April 15, 2019 | Story | No Comments
After extensive political wrangling, the Maltese government revealed on Saturday that more than 60 migrants who were stranded on a German rescue ship for over a week will be taken in by four EU countries.
The Maltese government reached a deal with the European Commission which will see Germany, France, Portugal, and Luxembourg taking in the migrants who were rescued from the Mediterranean by the Alan Kurdi rescue vessel on April 3.
Rescuers initially pulled 64 migrants from the water but two women were taken to Malta for medical treatment. The ship, which is operated by the German NGO Sea-Eye, was denied permission to land in Malta and Italy, whose coalition government has closed its ports to humanitarian ships since last June.
“None of the migrants will remain in Malta,” the government said in a statement.
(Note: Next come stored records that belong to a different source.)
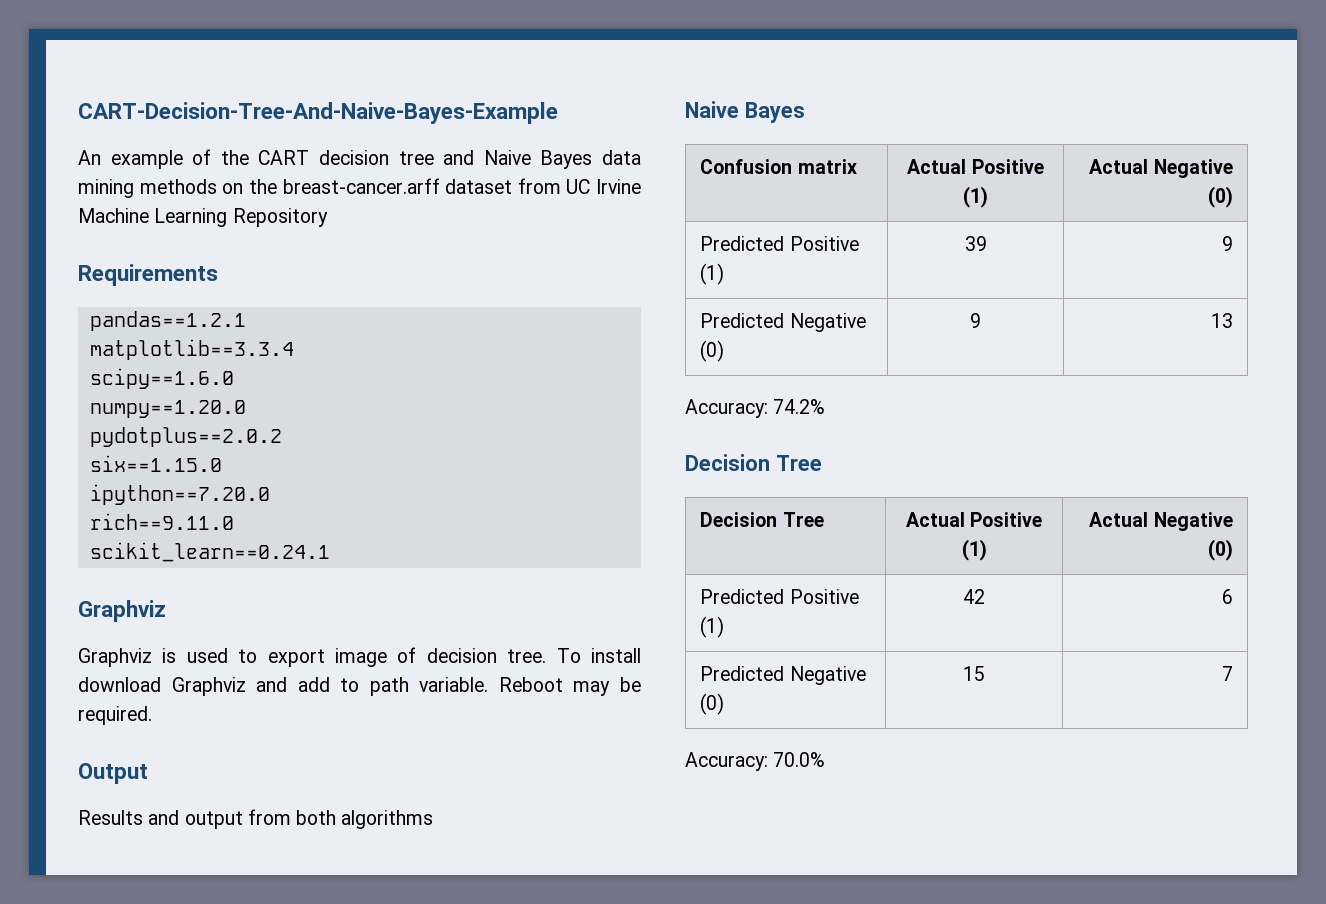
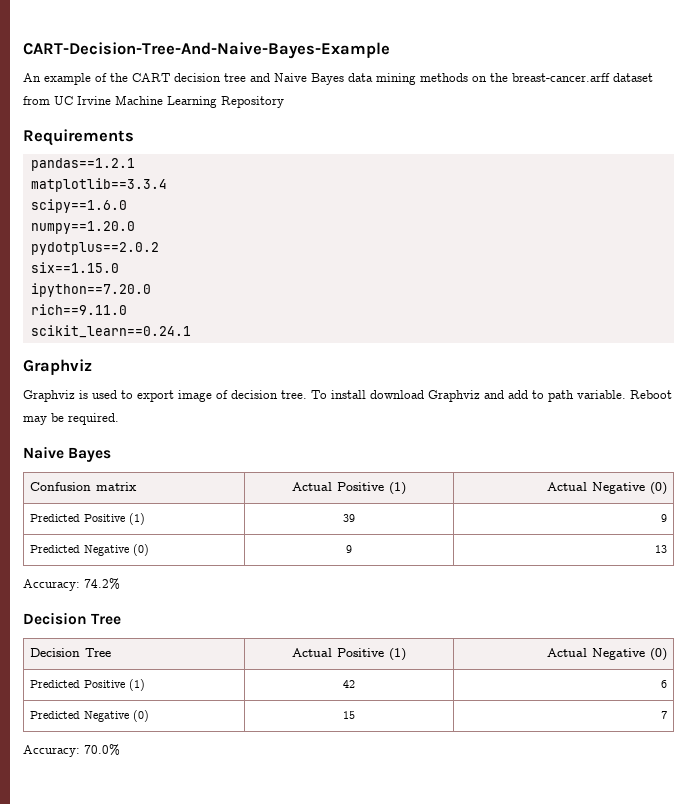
[78,763,148,784] [78,809,434,829] // Output // Results and output from both algorithms -> (119, 419) none

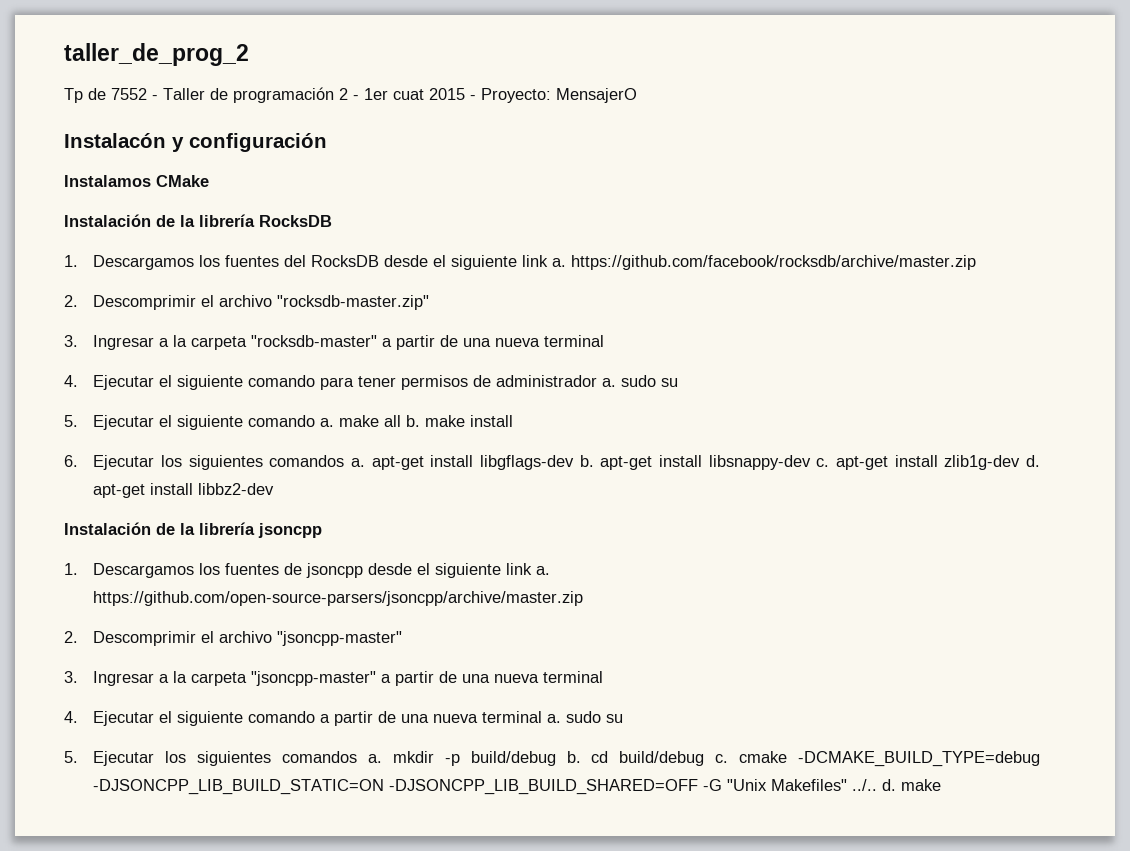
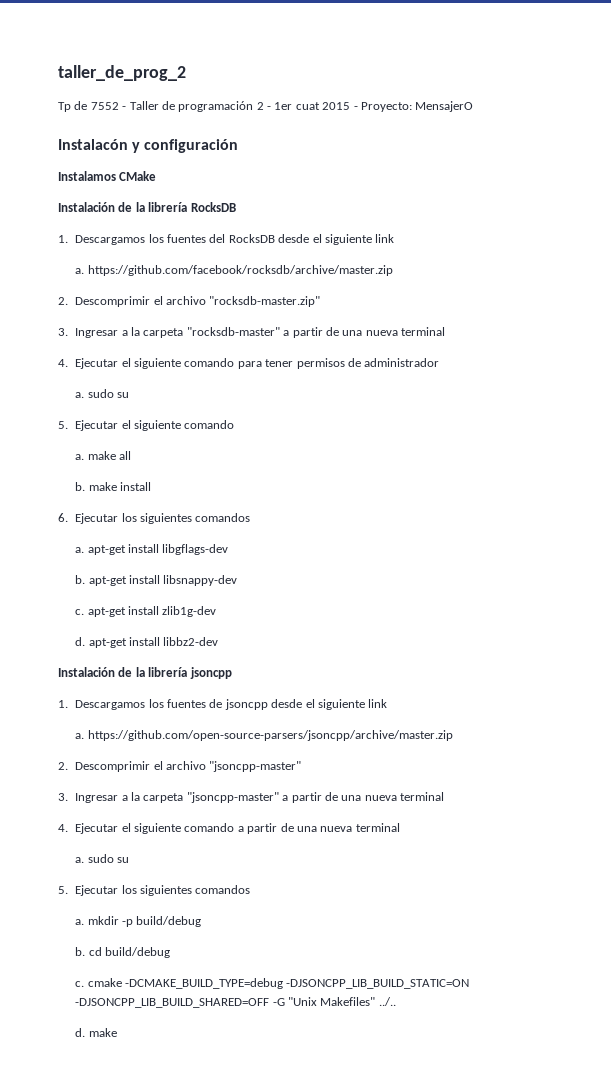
(549, 261) none -> (395, 238) //
(598, 381) none -> (440, 362) //
(316, 421) none -> (235, 424) //
(402, 421) none -> (132, 455) //
(345, 461) none -> (251, 517) //
(575, 462) none -> (229, 549) //
(811, 462) none -> (238, 580) //
(1021, 462) none -> (217, 611) //
(533, 569) none -> (388, 703) //
(543, 717) none -> (400, 827) //
(358, 757) none -> (251, 889) //
(556, 758) none -> (202, 921) //
(705, 758) none -> (171, 952) //
(878, 785) none -> (396, 1001) //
It said that the “smallest member of the European Union” could not “keep shouldering” the burden of taking in migrants.
“It is not fair to point fingers at Malta and say we are not performing our duty,” Maltese Prime Minister Joseph Muscat said earlier.
The Alan Kurdi will not be allowed to enter Malta’s ports to release the migrants. Instead, they will be brought to Malta on Maltese vessels before being transferred to the other countries.
In refusing to allow migrant rescue ships to dock in its ports, Malta has argued that the rescue operations in the Mediterranean encourage human traffickers operating in Middle Eastern and African countries.
Sea-Eye said that one crew member was also transferred to Malta suffering from symptoms of exhaustion.